Woodbridge Cup
- Sport: Rugby league
- Instituted: 1961 (as Group 9 Second Division)
- Inaugural season: 1990 (as Woodbridge Cup)
- Number of teams: 12
- Country: Australia
- Premiers: Oberon Tigers (2026)
- Most titles: Cargo Blue Heelers (8 titles)
- Website: Official Site

= Woodbridge Cup =

Rugby league competition in New South Wales, Australia

The Woodbridge Cup is a rugby league competition run by the New South Wales Country Rugby League.
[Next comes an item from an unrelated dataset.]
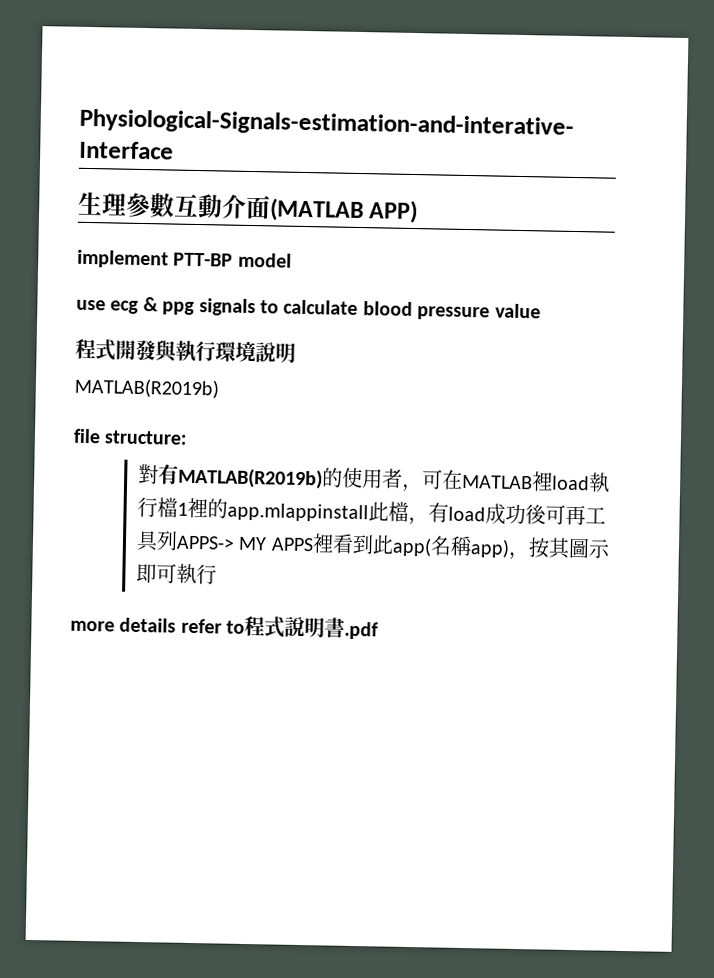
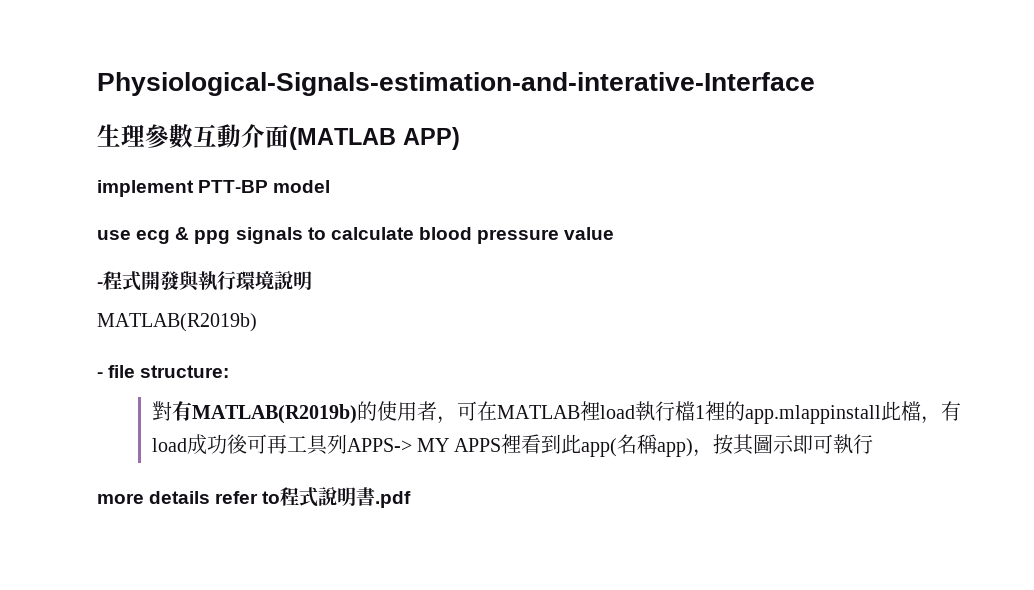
(541, 311) none -> [97,282,103,288] -
(219, 388) none -> [97,372,103,378] -

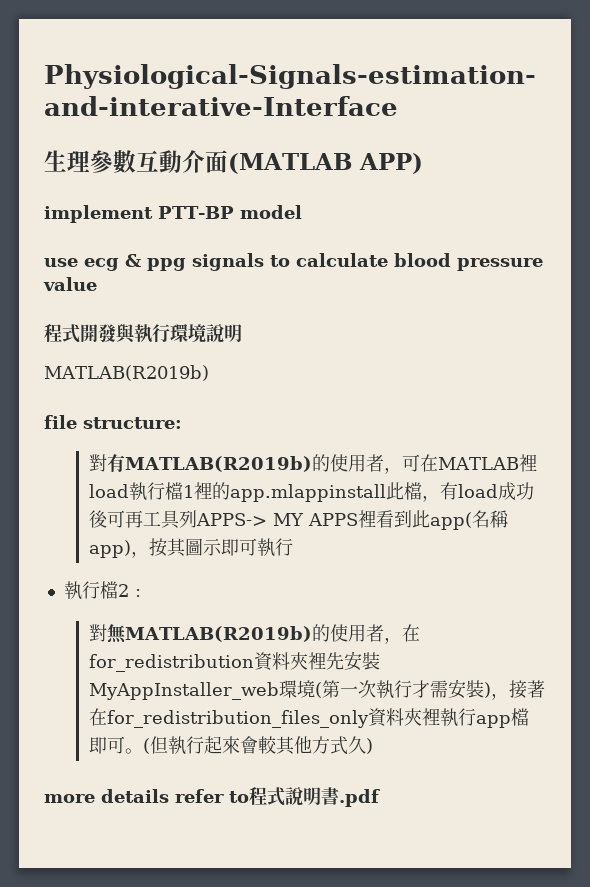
[97,282,103,288] - -> (97, 284) none
[97,372,103,378] - -> (209, 373) none
(874, 444) none -> [63,581,141,599] [88,624,420,644] [88,651,380,672] [88,679,545,700] [88,708,529,728] [88,736,373,755] // 執行檔2 : // 對無MATLAB(R2019b)的使用者，在for_redistribution資料夾裡先安裝MyAppInstaller_web環境(第一次執行才需安裝)，接著在for_redistribution_files_only資料夾裡執行app檔即可。(但執行起來會較其他方式久)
It encompasses smaller senior clubs in the Mid-West and Central West of the state. The neighbouring Mid-West Cup competition's remaining clubs merged into the league in 2022 when that league initially folded (it has since re-formed without the teams that joined the Woodbridge Cup). For all intents and purposes, it is a second division competition in the Group 11 and from 2022, Group 10 areas.

== History ==

=== Group 9 Second Division ===
The competition began as the Group 9 Second Division in the 1940s, with clubs from towns such as Binalong, Stockinbingal and Boorowa among others. The competition has slowly moved north however, and effectively operates as the Group 11 Rugby League second division, with only Grenfell remaining from the Group 9 days, something that was reflected in the name change to the Woodbridge Cup in 1990.

=== Woodbridge Cup ===
In 2022, the Mid West Cup (Group 10 Rugby League Second Division) merged into the competition, taking the competition from a total of 9 to 12 teams. Although that competition has re-formed, the teams that joined the Woodbridge Cup will not return to the competition.

==Current clubs==

There will be 12 clubs competing in the Woodbridge Cup in 2026.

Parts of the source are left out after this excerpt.